C’è questo, e non solo, dietro l’insistenza del capo leghista sull’indicazioni di alcuni ministri e sul rinvio della questione da parte di Meloni. «Vedremo. Dipende da quanti voti prenderanno i singoli partiti, al massimo possiamo indicare i ministri degli Esteri e dell’Economia per dare rassicurazioni». È quello che si sente dalle parti di via della Scrofa.
Già, la Farnesina. Tutti sanno che a quella poltrona punta Antonio Tajani, legato a doppio filo al Ppe di Weber. Di quel partito che è fuori da tutti i governi europei di un certo peso e che vagheggia un premier italiano della sua famiglia. Se non potrà averlo, e non l’avrà, almeno agli Esteri un amico fidato lo vogliono per stringere in un fianco Meloni. L’altro fianco, oltre a quello degli Interni.

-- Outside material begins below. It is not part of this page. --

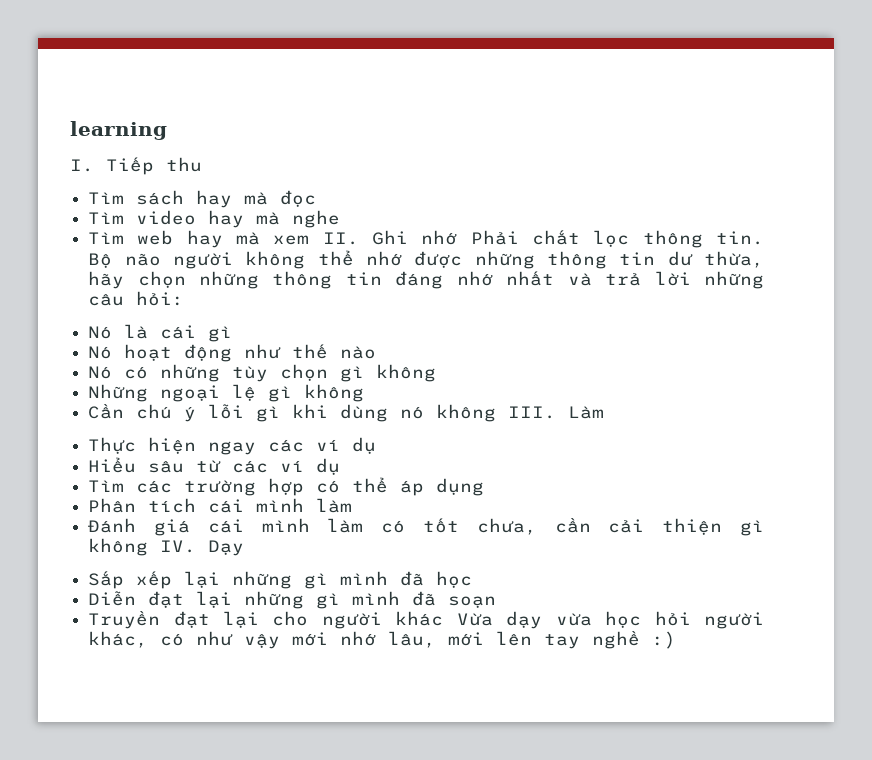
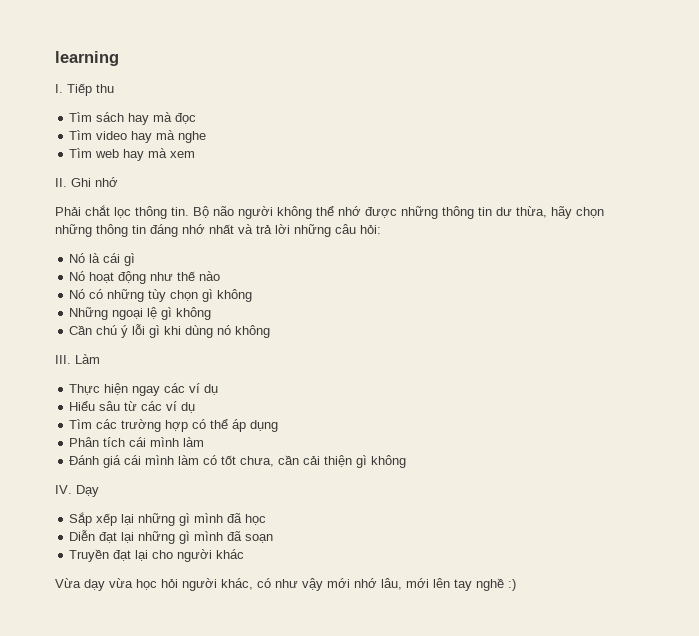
(310, 240) none -> (196, 154) //
(458, 237) none -> (118, 182) //
(497, 413) none -> (271, 331) //
(149, 547) none -> (407, 461) //
(444, 618) none -> (245, 554) //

Insomma un vero tentativo di commissariamento. Se poi verrà messo un tecnico all’Economia, come fu il professor Giovanni Tria nel 2019, l’operazione è completa. Riusciranno i nostri “errori” a “sterilizzare” la leader di Fratelli d’Italia, a loro vantaggio? A “esorcizzare” Io sono Giorgia? Ho molti dubbi. Anche perché lei ha capito la trappola, si sta riposizionando, manda messaggi rassicuranti sui conti pubblici, frena l’assalto sugli scostamenti di bilancio, vuole vederci chiaro sulle coperture per i mille euro ai pensionati di cui parla il mai pensionato ma ripetitivo Berlusconi, boccia la flat tax.
Poi c’è un nome che non vuole scrivere nella lista dei suoi ministri, quello di Licia Ronzulli, che considera la quinta colonna di Salvini ad Arcore e che le ha remato sempre contro. Non è un caso se durante il programma di La7 Corsa al voto, Ronzulli abbia frenato: non è ancora detto chi farà il premier, si vedrà alla fine se Meloni avrà più voti degli altri. E alla domanda se nel conteggio ci sarà il trucco di sommare i voti di Forza Italia a quelli della Lega, Ronzulli non ha risposto. Sembrava abbastanza imbarazzata.
Ne vedremo delle belle che quelle del centro doppio trattino sinistra fanno ridere o piangere, a secondo di quanto lungo sia il pelo sullo stomaco.